§ TASK DIRECTIONS
Scan the data. Collect each line that contains the word "respectée".

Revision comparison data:
- - -
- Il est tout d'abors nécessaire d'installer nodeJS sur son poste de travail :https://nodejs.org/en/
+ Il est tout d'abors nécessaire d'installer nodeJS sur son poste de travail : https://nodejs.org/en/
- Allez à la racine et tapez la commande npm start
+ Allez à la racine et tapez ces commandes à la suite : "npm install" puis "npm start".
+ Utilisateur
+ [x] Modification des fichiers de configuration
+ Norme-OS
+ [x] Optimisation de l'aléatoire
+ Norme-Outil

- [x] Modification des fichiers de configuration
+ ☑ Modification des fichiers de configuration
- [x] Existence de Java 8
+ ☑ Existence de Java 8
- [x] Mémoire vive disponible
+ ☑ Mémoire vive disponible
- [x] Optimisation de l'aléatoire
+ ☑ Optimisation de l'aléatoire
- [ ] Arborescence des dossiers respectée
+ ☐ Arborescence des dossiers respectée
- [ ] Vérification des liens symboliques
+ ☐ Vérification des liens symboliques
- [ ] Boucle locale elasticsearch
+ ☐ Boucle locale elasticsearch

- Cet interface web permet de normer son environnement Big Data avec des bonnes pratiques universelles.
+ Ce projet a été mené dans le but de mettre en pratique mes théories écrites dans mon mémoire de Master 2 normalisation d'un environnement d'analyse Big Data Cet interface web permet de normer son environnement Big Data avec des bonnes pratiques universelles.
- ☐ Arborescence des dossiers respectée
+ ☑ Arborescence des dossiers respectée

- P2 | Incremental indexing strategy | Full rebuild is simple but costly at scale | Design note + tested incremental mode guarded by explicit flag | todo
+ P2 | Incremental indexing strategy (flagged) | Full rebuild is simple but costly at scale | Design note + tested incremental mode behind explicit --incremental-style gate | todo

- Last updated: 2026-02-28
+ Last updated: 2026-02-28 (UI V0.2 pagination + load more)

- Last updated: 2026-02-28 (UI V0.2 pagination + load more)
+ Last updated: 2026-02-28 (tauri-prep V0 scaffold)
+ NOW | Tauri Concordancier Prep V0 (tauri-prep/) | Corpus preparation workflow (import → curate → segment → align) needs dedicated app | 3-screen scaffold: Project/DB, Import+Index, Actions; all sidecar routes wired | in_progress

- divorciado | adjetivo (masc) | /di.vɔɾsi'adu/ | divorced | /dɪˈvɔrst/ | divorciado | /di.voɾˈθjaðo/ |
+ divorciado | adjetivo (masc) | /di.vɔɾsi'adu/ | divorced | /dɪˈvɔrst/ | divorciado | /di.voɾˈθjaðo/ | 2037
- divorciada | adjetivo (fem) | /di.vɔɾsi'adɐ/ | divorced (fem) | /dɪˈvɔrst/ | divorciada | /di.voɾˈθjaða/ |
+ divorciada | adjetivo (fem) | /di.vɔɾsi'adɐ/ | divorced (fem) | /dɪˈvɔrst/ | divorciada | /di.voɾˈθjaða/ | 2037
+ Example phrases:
- - -
§ EXERCISE SOLUTION
- [ ] Arborescence des dossiers respectée
+ ☐ Arborescence des dossiers respectée
- ☐ Arborescence des dossiers respectée
+ ☑ Arborescence des dossiers respectée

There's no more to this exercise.